Code change snippets:
◆ ◆ ◆

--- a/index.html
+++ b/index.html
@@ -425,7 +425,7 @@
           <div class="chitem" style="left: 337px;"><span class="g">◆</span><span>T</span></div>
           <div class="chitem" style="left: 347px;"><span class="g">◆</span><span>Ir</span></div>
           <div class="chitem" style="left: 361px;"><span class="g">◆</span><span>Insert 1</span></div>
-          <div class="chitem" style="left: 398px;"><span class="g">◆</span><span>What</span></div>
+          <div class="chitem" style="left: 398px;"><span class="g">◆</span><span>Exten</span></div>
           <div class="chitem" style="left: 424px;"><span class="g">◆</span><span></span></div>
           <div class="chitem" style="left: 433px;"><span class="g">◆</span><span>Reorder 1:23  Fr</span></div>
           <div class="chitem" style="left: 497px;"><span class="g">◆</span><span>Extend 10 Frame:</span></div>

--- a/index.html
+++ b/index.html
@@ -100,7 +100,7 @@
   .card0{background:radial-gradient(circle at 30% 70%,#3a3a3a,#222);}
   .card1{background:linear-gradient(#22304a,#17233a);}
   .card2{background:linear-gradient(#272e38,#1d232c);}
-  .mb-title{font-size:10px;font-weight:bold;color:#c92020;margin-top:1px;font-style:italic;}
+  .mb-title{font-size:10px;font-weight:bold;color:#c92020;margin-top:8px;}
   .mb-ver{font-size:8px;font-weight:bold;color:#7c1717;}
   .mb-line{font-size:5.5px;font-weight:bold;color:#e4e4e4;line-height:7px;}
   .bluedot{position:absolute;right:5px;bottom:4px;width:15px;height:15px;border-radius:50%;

◆ ◆ ◆

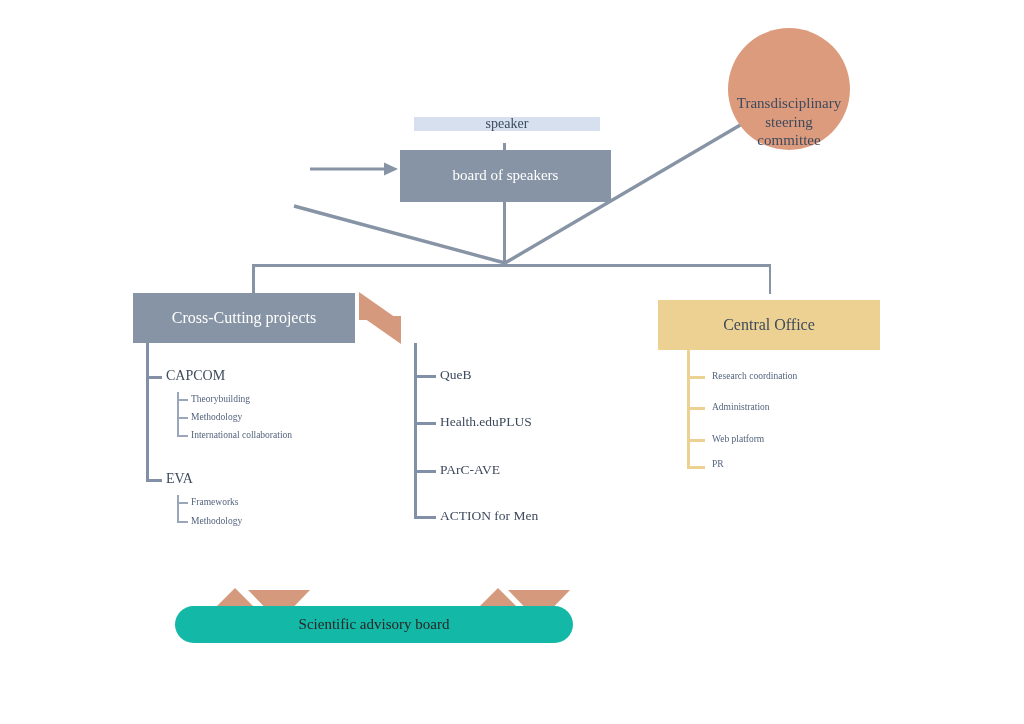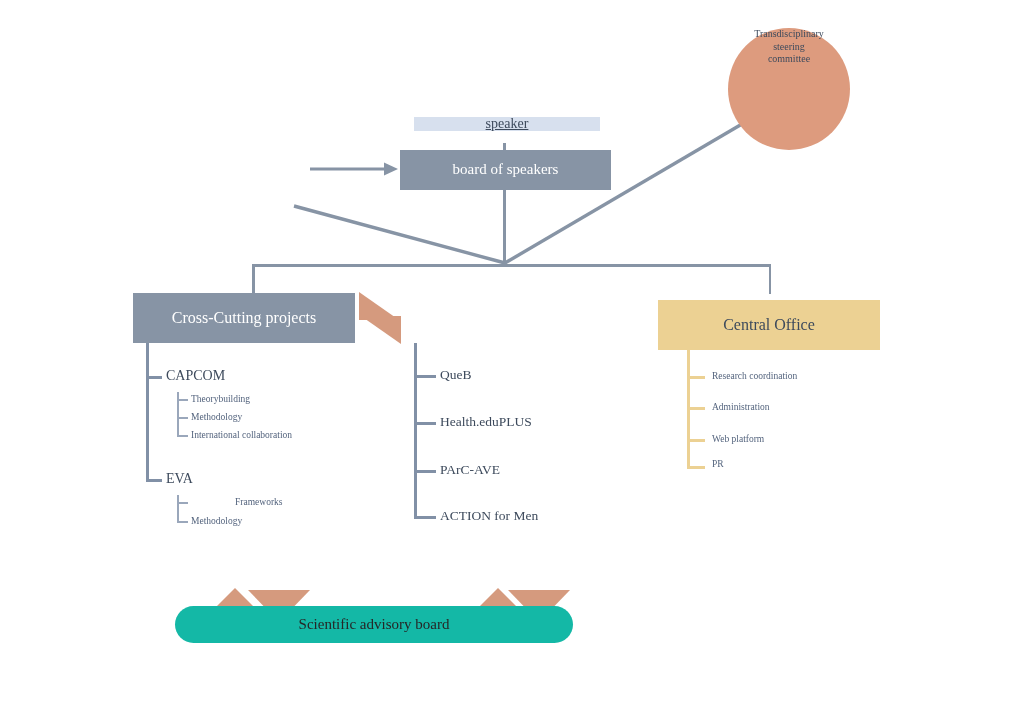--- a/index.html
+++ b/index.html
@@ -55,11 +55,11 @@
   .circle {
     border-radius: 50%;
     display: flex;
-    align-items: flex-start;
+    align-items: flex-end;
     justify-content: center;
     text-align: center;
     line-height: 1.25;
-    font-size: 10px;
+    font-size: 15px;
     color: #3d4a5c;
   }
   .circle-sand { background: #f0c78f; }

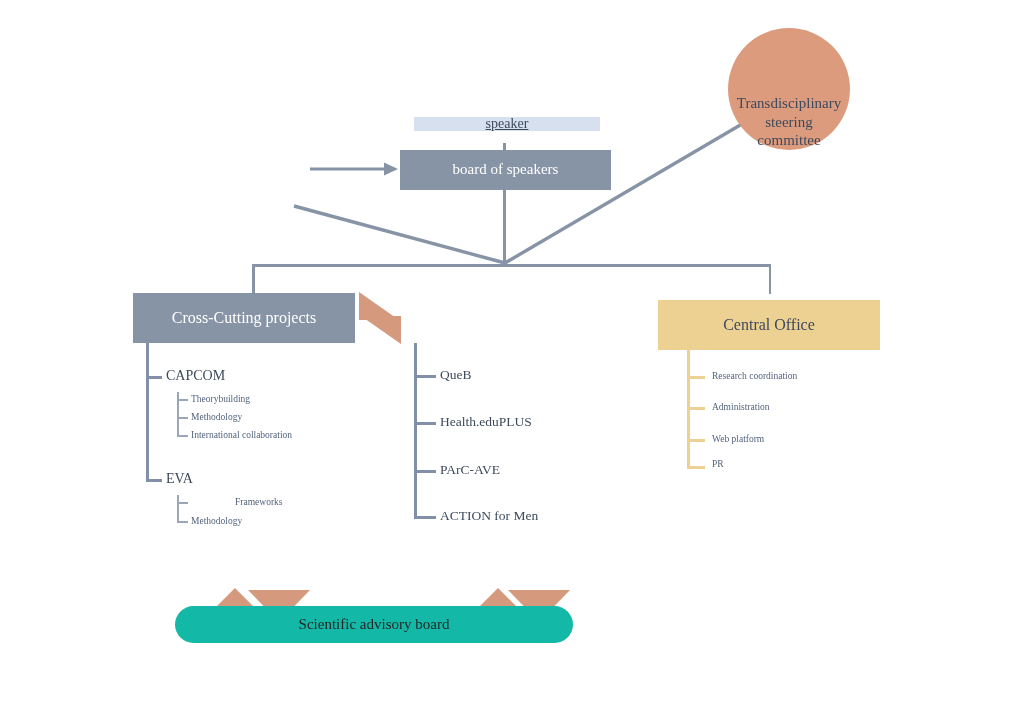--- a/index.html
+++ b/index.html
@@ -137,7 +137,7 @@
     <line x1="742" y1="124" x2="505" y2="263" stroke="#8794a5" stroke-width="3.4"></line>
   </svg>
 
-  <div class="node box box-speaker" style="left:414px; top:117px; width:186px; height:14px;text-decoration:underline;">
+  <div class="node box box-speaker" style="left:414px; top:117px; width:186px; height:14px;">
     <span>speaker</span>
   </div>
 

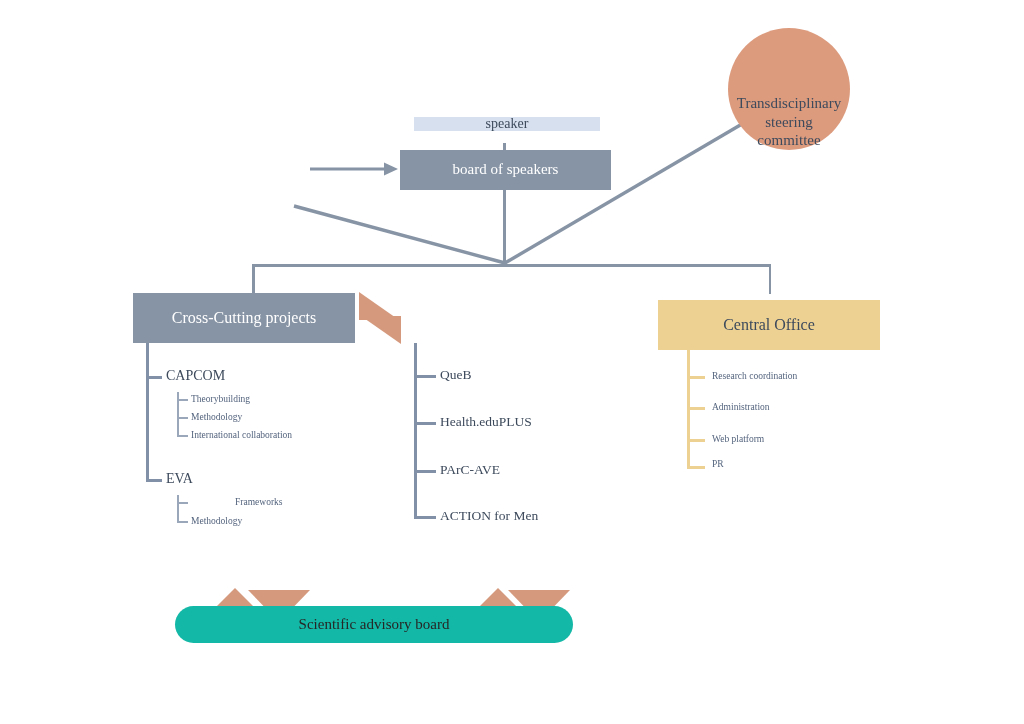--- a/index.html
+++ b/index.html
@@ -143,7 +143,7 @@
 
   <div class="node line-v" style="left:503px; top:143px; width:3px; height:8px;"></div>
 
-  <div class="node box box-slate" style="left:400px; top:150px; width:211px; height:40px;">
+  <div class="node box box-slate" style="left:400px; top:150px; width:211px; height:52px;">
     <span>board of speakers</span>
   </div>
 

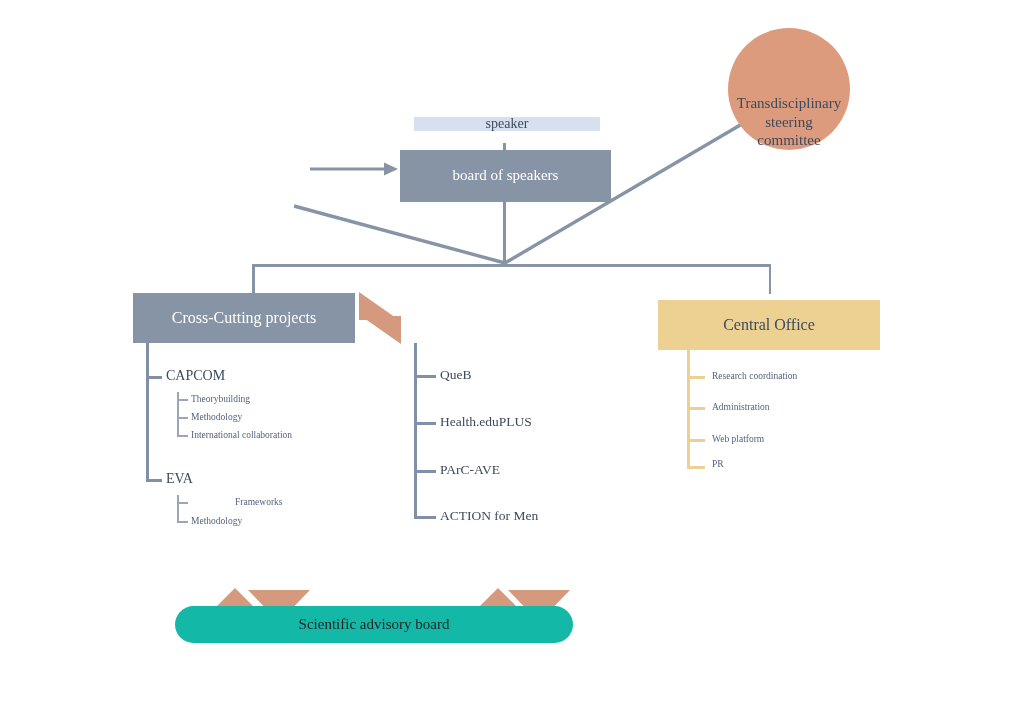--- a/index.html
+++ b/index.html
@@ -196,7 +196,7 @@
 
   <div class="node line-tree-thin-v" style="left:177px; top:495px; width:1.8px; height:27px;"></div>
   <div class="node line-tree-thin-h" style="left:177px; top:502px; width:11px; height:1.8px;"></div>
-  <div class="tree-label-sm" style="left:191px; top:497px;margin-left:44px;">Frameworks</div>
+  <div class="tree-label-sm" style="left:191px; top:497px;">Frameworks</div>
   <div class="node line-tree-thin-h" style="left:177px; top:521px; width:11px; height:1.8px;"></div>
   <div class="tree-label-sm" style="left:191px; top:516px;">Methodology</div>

◆ ◆ ◆

▸ Task requirements
A single number is the answer: the number of lines in the entries that contain "text".

▸ Answer box
2